Alex,
good points, I agree with you.
So far it seems that the debate will go on.
I wonder how we can come to a closure?
Abbie
-----Original Message-----
From: Alex Rousskov [mailto:rousskov(_at_)measurement-factory(_dot_)com]
Sent: Thursday, May 08, 2003 2:41 PM
To: OPES Group
Subject: Re: AW: Using XML in OCP transport
On Thu, 8 May 2003, jfcm wrote:
At 18:23 08/05/03, Alex Rousskov wrote:
I am sure there are other points. These biased lists are
based on two
points of views: OCP author and OCP/ICAP implementor.
I would like we clarify which is which (author, implemtator
to try to
best decide and document);
Both authors and implementors/coders care about the scope
(item #1) and XML worries.
"less/more OCP work for us" is mostly for authors; however,
Marshall and others may argue that this group is doomed to
produce inferior specs and, thus, the less work we do
ourselves (the more we reuse), the better for everybody
involved, including coders.
Implementation complexity is mostly for implementors/coders
but it also reflects authors ability to write simple protocols.
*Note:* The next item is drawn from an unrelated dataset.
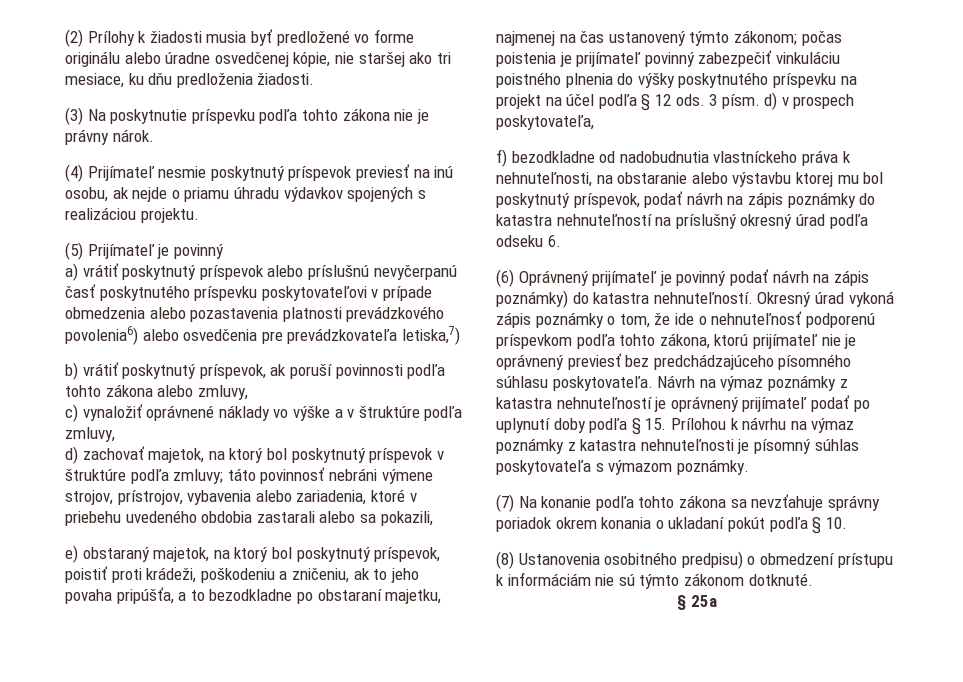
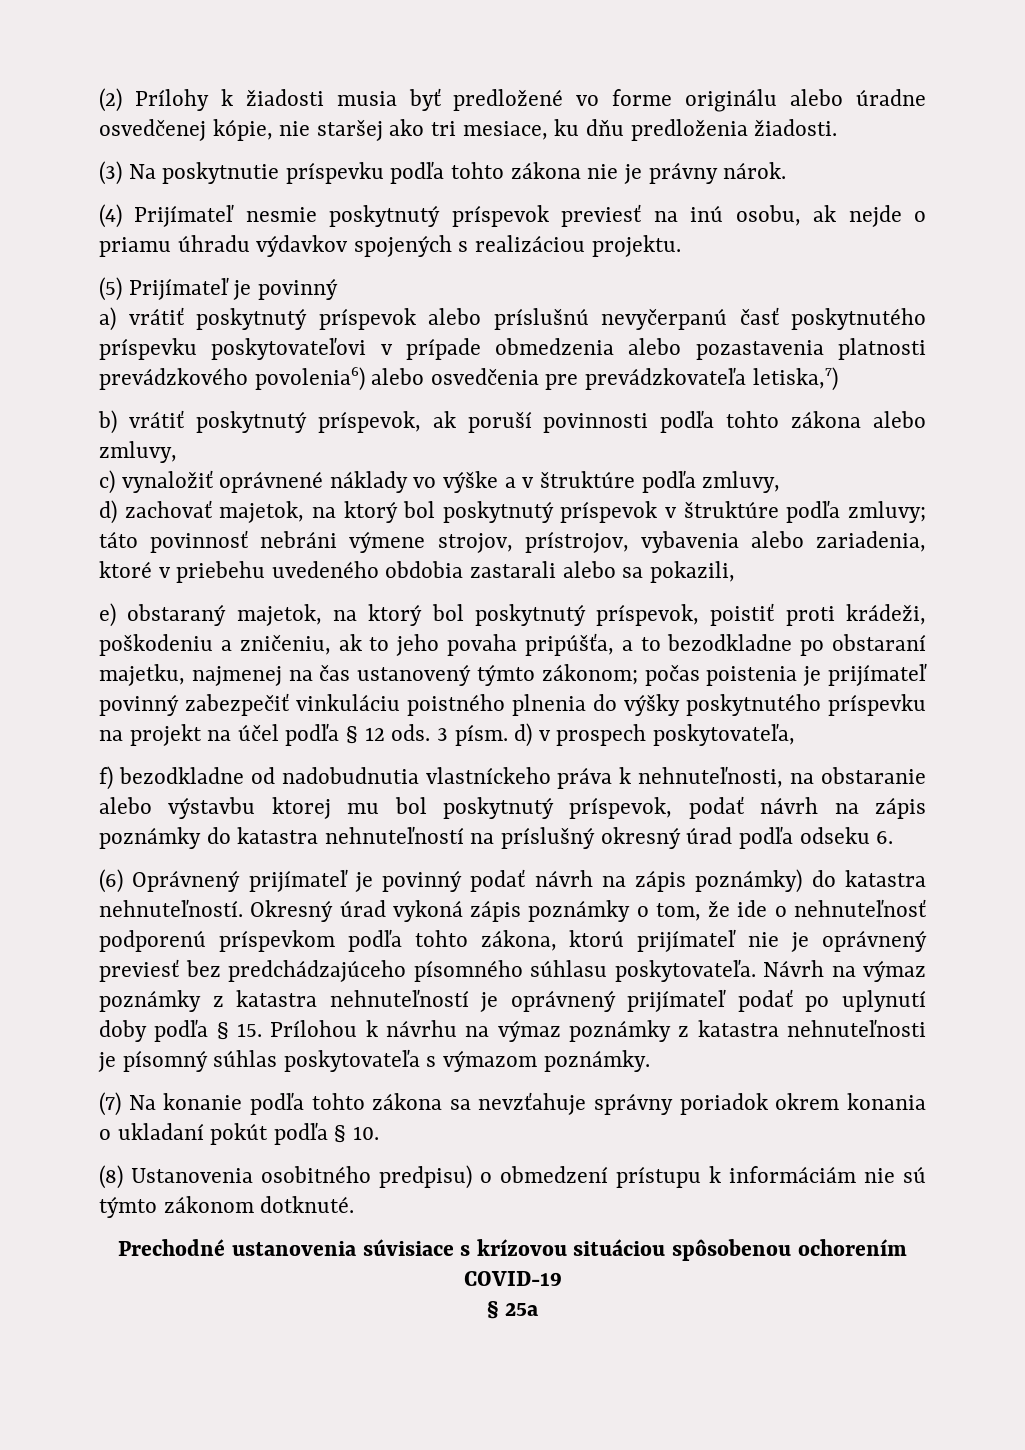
+ Prechodné ustanovenia súvisiace s krízovou situáciou spôsobenou ochorením COVID-19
Migration motivation and complexity is mostly for those who
advocate/market the new protocol or sell/install products
based on the new protocol.
IETF pummeling is mostly for us, the authors. However, the
same factor can be viewed as "reuse of existing technology".
The latter is important to implementors.
I do not really see a product description for an implementator.
By "implementor", I meant those who will code or program OCP
specification. What those people need is a protocol
specification. We already have most of it for ICAP/1.1 case.
We probably have enough for the other two cases; see the
current OCP Core draft and the BEEP specification, and I also
posted some examples.
By "author" I meant us, the working group.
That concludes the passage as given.